**Problem to solve:** Write out the data below in full. Keep it exact.

(Web page edit records)
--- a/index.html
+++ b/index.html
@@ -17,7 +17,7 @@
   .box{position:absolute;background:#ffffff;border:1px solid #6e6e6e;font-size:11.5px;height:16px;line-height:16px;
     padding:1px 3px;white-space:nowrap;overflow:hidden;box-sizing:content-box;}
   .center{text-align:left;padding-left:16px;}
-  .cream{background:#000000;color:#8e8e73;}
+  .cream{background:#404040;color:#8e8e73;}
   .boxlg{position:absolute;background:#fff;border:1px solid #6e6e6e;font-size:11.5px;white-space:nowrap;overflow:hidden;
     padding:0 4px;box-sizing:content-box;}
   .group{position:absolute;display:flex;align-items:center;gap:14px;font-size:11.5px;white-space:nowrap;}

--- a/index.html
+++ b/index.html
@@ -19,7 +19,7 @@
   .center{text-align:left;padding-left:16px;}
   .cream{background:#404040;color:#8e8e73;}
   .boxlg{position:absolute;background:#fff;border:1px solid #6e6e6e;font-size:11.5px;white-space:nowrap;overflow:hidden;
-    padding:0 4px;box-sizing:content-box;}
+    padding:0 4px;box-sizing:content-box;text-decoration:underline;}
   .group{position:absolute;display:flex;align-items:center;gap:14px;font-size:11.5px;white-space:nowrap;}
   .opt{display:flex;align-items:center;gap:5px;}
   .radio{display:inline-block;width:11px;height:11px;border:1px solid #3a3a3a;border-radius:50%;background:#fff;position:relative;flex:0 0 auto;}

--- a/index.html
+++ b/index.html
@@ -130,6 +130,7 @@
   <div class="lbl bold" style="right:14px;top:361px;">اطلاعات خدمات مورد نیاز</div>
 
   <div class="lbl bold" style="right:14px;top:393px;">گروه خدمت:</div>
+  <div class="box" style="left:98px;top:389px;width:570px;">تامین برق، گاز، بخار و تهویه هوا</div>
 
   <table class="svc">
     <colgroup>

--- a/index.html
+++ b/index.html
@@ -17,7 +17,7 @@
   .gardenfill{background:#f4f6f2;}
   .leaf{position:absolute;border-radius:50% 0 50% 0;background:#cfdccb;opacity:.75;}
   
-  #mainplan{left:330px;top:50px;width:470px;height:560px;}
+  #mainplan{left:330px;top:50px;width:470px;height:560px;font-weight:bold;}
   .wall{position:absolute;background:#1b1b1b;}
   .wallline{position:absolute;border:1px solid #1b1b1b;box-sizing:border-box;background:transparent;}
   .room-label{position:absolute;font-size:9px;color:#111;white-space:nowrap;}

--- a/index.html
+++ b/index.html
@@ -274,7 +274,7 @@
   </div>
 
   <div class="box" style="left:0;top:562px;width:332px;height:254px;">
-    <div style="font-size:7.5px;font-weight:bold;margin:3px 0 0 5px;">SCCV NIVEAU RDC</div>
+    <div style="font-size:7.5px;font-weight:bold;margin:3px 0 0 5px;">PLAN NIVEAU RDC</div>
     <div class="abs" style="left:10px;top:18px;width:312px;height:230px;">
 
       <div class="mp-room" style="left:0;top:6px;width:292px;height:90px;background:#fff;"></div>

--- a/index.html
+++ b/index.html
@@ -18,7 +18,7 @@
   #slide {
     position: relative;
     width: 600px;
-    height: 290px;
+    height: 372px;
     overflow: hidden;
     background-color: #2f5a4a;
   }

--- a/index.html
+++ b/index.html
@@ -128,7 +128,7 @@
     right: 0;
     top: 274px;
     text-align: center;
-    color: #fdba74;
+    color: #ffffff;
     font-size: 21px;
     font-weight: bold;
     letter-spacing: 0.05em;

**Exercise output:**
--- a/index.html
+++ b/index.html
@@ -17,7 +17,7 @@
   .box{position:absolute;background:#ffffff;border:1px solid #6e6e6e;font-size:11.5px;height:16px;line-height:16px;
     padding:1px 3px;white-space:nowrap;overflow:hidden;box-sizing:content-box;}
   .center{text-align:left;padding-left:16px;}
-  .cream{background:#000000;color:#8e8e73;}
+  .cream{background:#404040;color:#8e8e73;}
   .boxlg{position:absolute;background:#fff;border:1px solid #6e6e6e;font-size:11.5px;white-space:nowrap;overflow:hidden;
     padding:0 4px;box-sizing:content-box;}
   .group{position:absolute;display:flex;align-items:center;gap:14px;font-size:11.5px;white-space:nowrap;}

--- a/index.html
+++ b/index.html
@@ -19,7 +19,7 @@
   .center{text-align:left;padding-left:16px;}
   .cream{background:#404040;color:#8e8e73;}
   .boxlg{position:absolute;background:#fff;border:1px solid #6e6e6e;font-size:11.5px;white-space:nowrap;overflow:hidden;
-    padding:0 4px;box-sizing:content-box;}
+    padding:0 4px;box-sizing:content-box;text-decoration:underline;}
   .group{position:absolute;display:flex;align-items:center;gap:14px;font-size:11.5px;white-space:nowrap;}
   .opt{display:flex;align-items:center;gap:5px;}
   .radio{display:inline-block;width:11px;height:11px;border:1px solid #3a3a3a;border-radius:50%;background:#fff;position:relative;flex:0 0 auto;}

--- a/index.html
+++ b/index.html
@@ -130,6 +130,7 @@
   <div class="lbl bold" style="right:14px;top:361px;">اطلاعات خدمات مورد نیاز</div>
 
   <div class="lbl bold" style="right:14px;top:393px;">گروه خدمت:</div>
+  <div class="box" style="left:98px;top:389px;width:570px;">تامین برق، گاز، بخار و تهویه هوا</div>
 
   <table class="svc">
     <colgroup>

--- a/index.html
+++ b/index.html
@@ -17,7 +17,7 @@
   .gardenfill{background:#f4f6f2;}
   .leaf{position:absolute;border-radius:50% 0 50% 0;background:#cfdccb;opacity:.75;}
   
-  #mainplan{left:330px;top:50px;width:470px;height:560px;}
+  #mainplan{left:330px;top:50px;width:470px;height:560px;font-weight:bold;}
   .wall{position:absolute;background:#1b1b1b;}
   .wallline{position:absolute;border:1px solid #1b1b1b;box-sizing:border-box;background:transparent;}
   .room-label{position:absolute;font-size:9px;color:#111;white-space:nowrap;}

--- a/index.html
+++ b/index.html
@@ -274,7 +274,7 @@
   </div>
 
   <div class="box" style="left:0;top:562px;width:332px;height:254px;">
-    <div style="font-size:7.5px;font-weight:bold;margin:3px 0 0 5px;">SCCV NIVEAU RDC</div>
+    <div style="font-size:7.5px;font-weight:bold;margin:3px 0 0 5px;">PLAN NIVEAU RDC</div>
     <div class="abs" style="left:10px;top:18px;width:312px;height:230px;">
 
       <div class="mp-room" style="left:0;top:6px;width:292px;height:90px;background:#fff;"></div>

--- a/index.html
+++ b/index.html
@@ -18,7 +18,7 @@
   #slide {
     position: relative;
     width: 600px;
-    height: 290px;
+    height: 372px;
     overflow: hidden;
     background-color: #2f5a4a;
   }

--- a/index.html
+++ b/index.html
@@ -128,7 +128,7 @@
     right: 0;
     top: 274px;
     text-align: center;
-    color: #fdba74;
+    color: #ffffff;
     font-size: 21px;
     font-weight: bold;
     letter-spacing: 0.05em;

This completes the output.